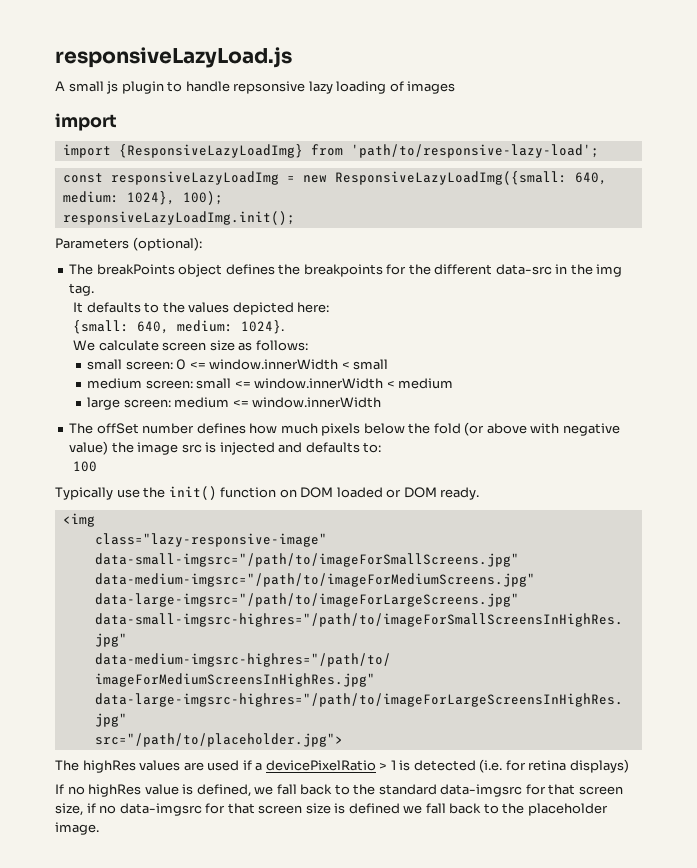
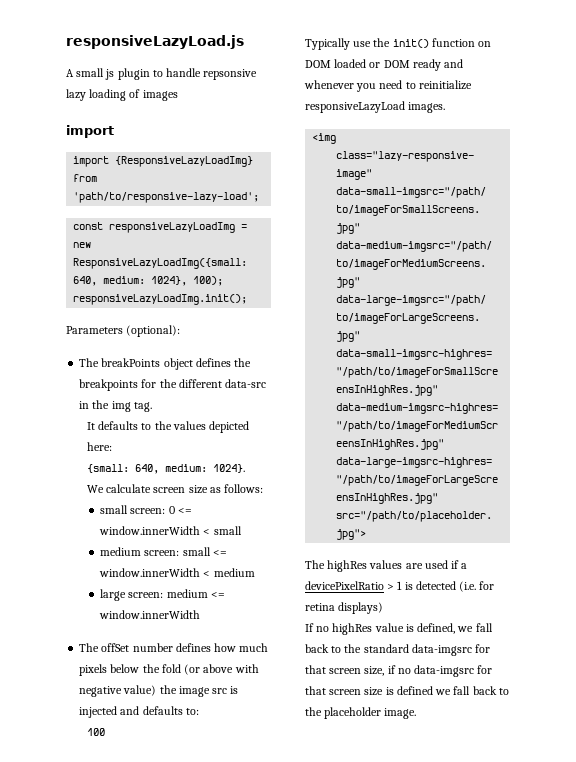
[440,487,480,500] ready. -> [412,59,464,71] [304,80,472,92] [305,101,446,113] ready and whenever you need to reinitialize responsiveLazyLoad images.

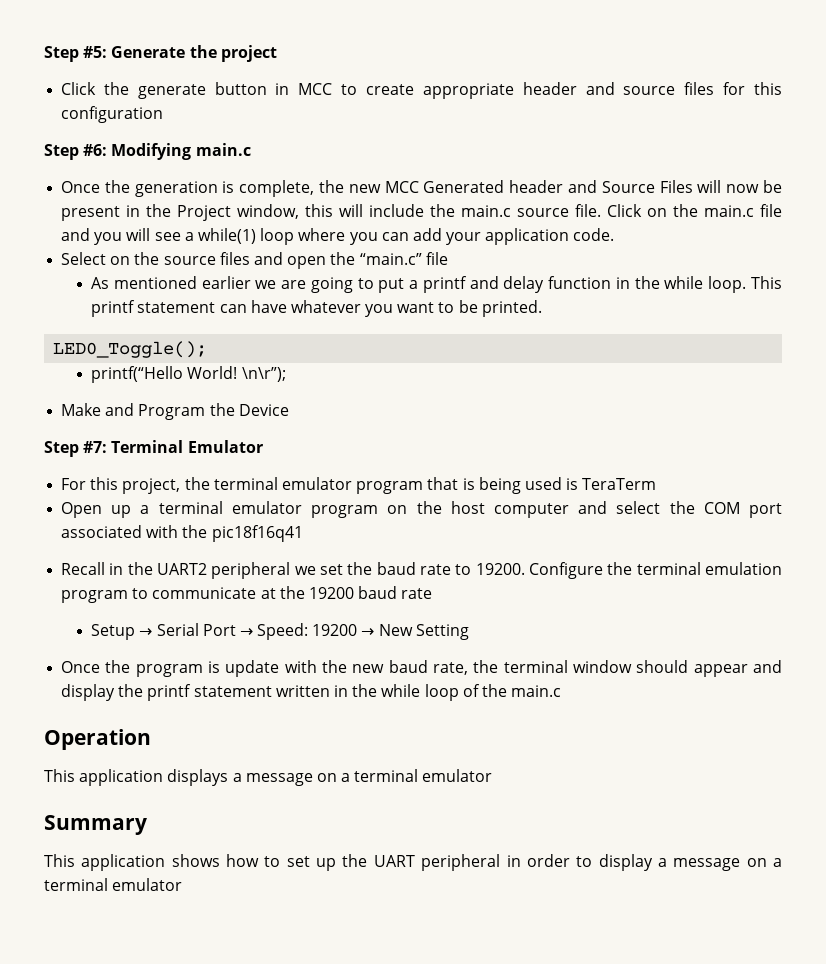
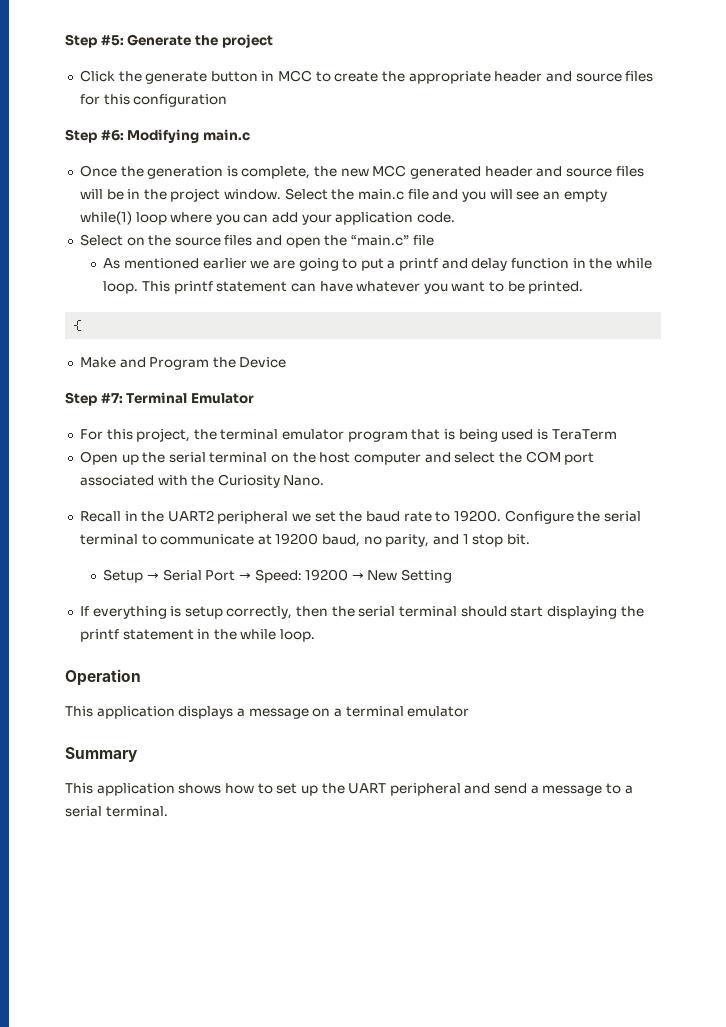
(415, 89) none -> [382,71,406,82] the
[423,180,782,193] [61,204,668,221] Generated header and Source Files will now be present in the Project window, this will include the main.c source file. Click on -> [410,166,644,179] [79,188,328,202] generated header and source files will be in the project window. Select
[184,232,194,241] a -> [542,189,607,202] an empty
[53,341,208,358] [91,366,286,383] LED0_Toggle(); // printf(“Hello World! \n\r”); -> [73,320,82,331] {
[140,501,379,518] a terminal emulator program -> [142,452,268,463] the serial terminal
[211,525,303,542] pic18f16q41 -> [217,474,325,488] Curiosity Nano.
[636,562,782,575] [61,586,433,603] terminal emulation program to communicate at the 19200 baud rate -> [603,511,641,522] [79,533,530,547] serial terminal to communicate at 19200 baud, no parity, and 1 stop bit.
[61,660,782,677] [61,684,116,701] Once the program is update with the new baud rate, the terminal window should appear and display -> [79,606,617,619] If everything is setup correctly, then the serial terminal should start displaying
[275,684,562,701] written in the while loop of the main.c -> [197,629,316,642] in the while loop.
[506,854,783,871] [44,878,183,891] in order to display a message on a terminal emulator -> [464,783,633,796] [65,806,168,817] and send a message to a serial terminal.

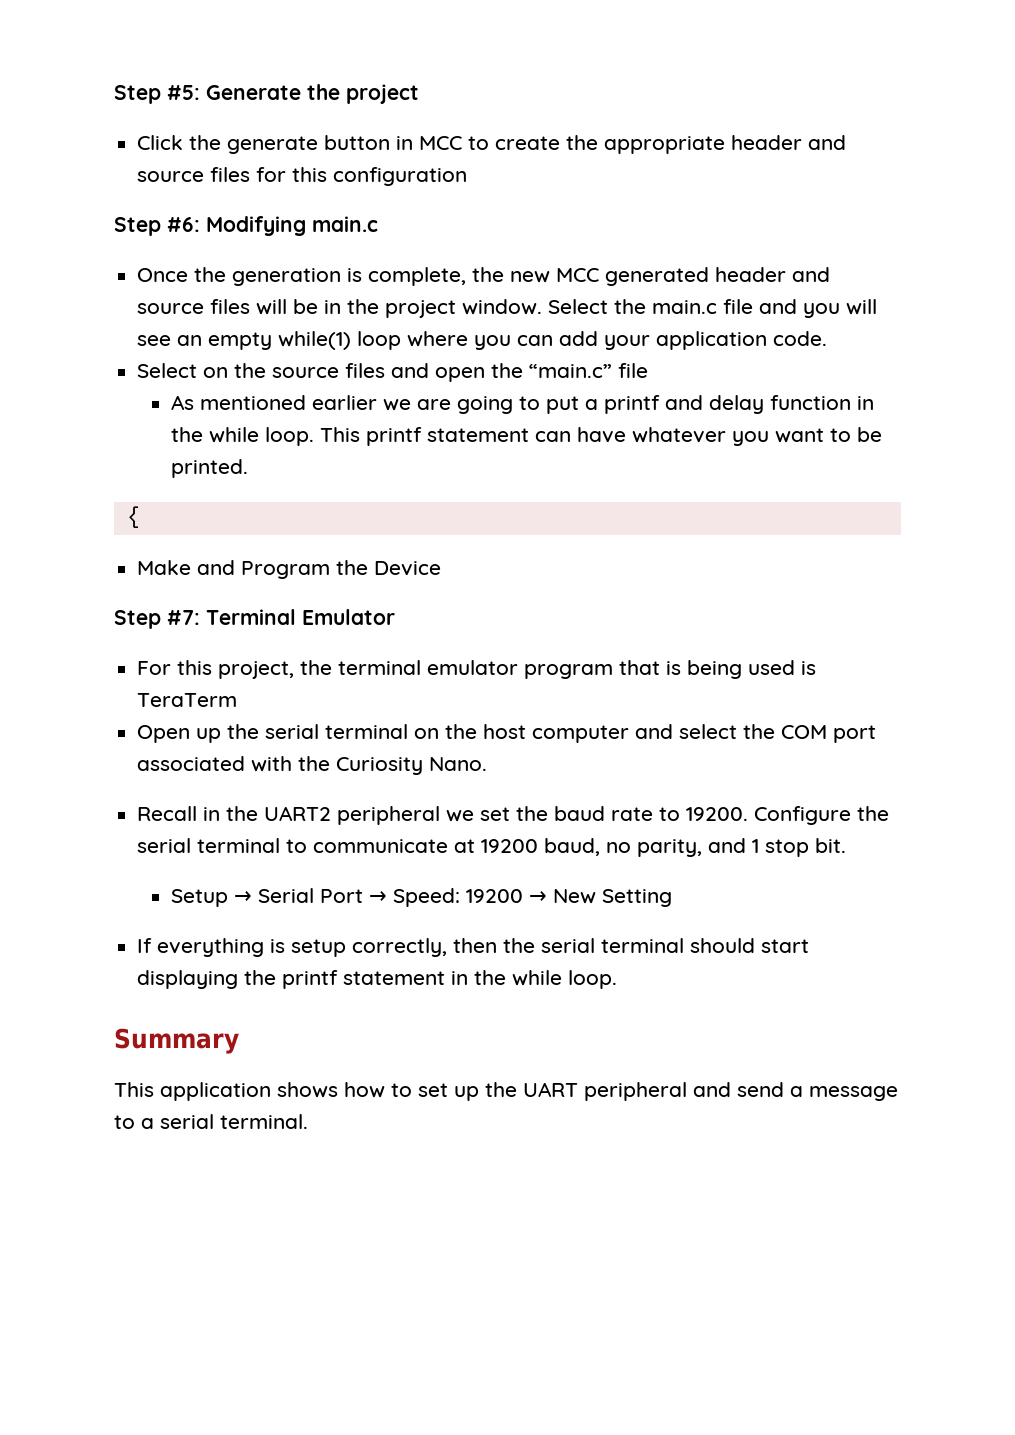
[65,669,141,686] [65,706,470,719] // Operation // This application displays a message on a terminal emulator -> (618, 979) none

______________________________

= TASK DETAILS =
Lines in the data that include the word "baud" should all be copied.

= RESPONSE AREA =
[636,562,782,575] [61,586,433,603] terminal emulation program to communicate at the 19200 baud rate -> [603,511,641,522] [79,533,530,547] serial terminal to communicate at 19200 baud, no parity, and 1 stop bit.
[61,660,782,677] [61,684,116,701] Once the program is update with the new baud rate, the terminal window should appear and display -> [79,606,617,619] If everything is setup correctly, then the serial terminal should start displaying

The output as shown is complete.